Integrating Zvkgs specification inside Zvkg chapter

nibrunie · nibrunie · commit fd1c787aed9d · 2025-11-09T11:00:55.000-08:00
diff --git a/src/vector-crypto.adoc b/src/vector-crypto.adoc
@@ -491,7 +491,7 @@ Note: If `Zve32x` is supported then `Zvkb` or `Zvbb` provide support for EEW of
 
 
 All _cryptography-specific_ instructions defined in this Vector Crypto specification (i.e., those
-in <<zvkned>>, <<zvknh,Zvknh[ab]>>, <<Zvkg>>, <<Zvksed>> and <<zvksh>> but _not_ <<zvbb>>, <<zvkb>>, <<zvbc>> or <<zvbc,Zvbc32e>>) shall
+in <<zvkned>>, <<zvknh,Zvknh[ab]>>, <<Zvkg>>, <<Zvkg,Zvkgs>>, <<Zvksed>> and <<zvksh>> but _not_ <<zvbb>>, <<zvkb>>, <<zvbc>> or <<zvbc,Zvbc32e>>) shall
 be executed with data-independent execution latency as defined in the
 <<#crypto_scalar_instructions,RISC-V Scalar Cryptography Extensions specification>>.
 It is important to note that the Vector Crypto instructions are independent of the
@@ -600,11 +600,15 @@ in the Zvbb extension: vbrev.v, vclz.v, vctz.v, vcpop.v, and vwsll.[vv,vx,vi].
 <<<
 
 [[zvkg,Zvkg]]
-==== `Zvkg` - Vector GCM/GMAC
+==== `Zvkg` and `Zvkgs` - Vector GCM/GMAC
 
 Instructions to enable the efficient implementation of GHASH~H~ which is used in Galois/Counter Mode (GCM) and
 Galois Message Authentication Code (GMAC).
 
+Zvkg defines the vector-vector (.vv) versions of the instructions.
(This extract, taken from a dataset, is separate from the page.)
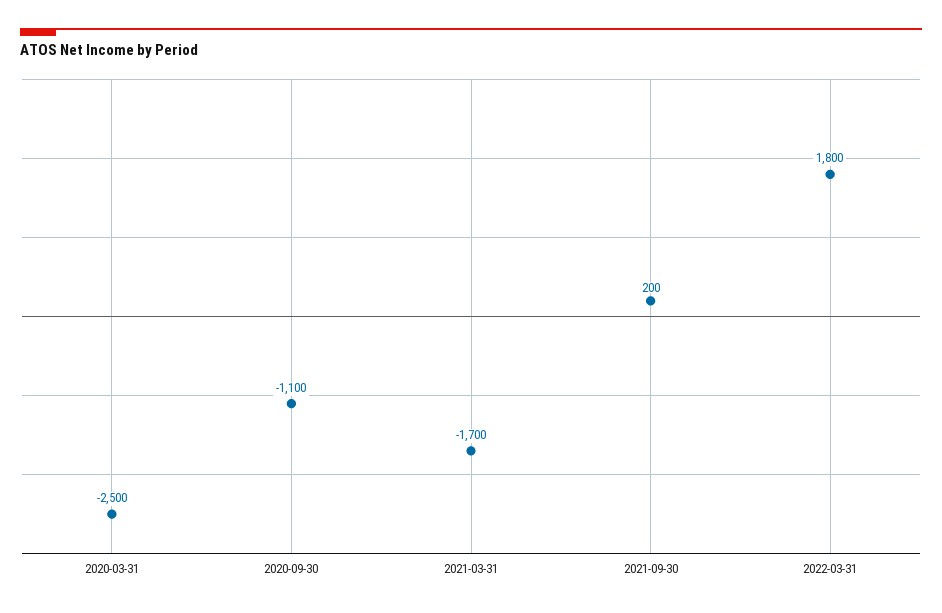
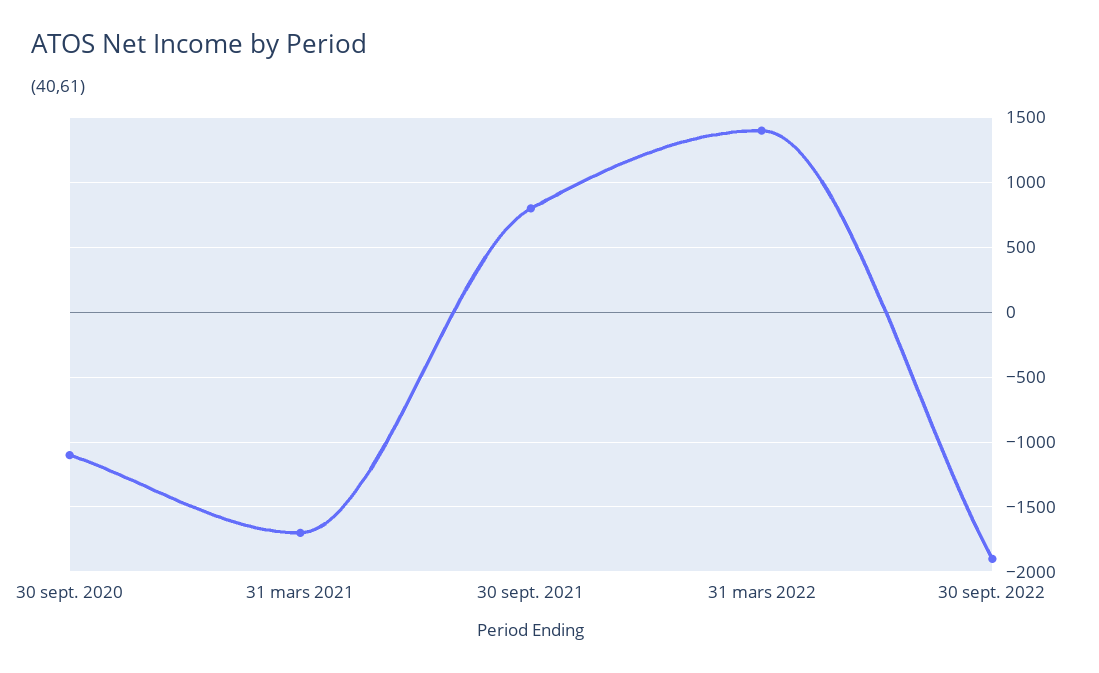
2020-03-31: -2500 -> none
2021-09-30: 200 -> 800
2022-03-31: 1800 -> 1400
30 sept. 2022: none -> -1900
+Zvkgs defines the vector-scalar (.vs) versions of the instructions.
+Zvkgs depends on Zvkg.
+
 All of these instructions work on 128-bit element groups comprised of four 32-bit elements.
 
 GHASH~H~ is defined in the
@@ -635,8 +639,8 @@ Likewise, `vstart` must be a multiple of `EGS=4`.
 |EGW
 |Mnemonic
 |Instruction
-| 32 | 128 | vghsh.vv | <<insns-vghsh>>
-| 32 | 128 | vgmul.vv | <<insns-vgmul>>
+| 32 | 128 | vghsh.[vv,vs] | <<insns-vghsh>>
+| 32 | 128 | vgmul.[vv,vs] | <<insns-vgmul>>
 
 |===
 
@@ -880,7 +884,7 @@ This extension is shorthand for the following set of other extensions:
 
 [NOTE]
 ====
-While Zvkg and Zvbc are not part of this extension, it is recommended that at least one of them is implemented with this extension to enable efficient AES-GCM.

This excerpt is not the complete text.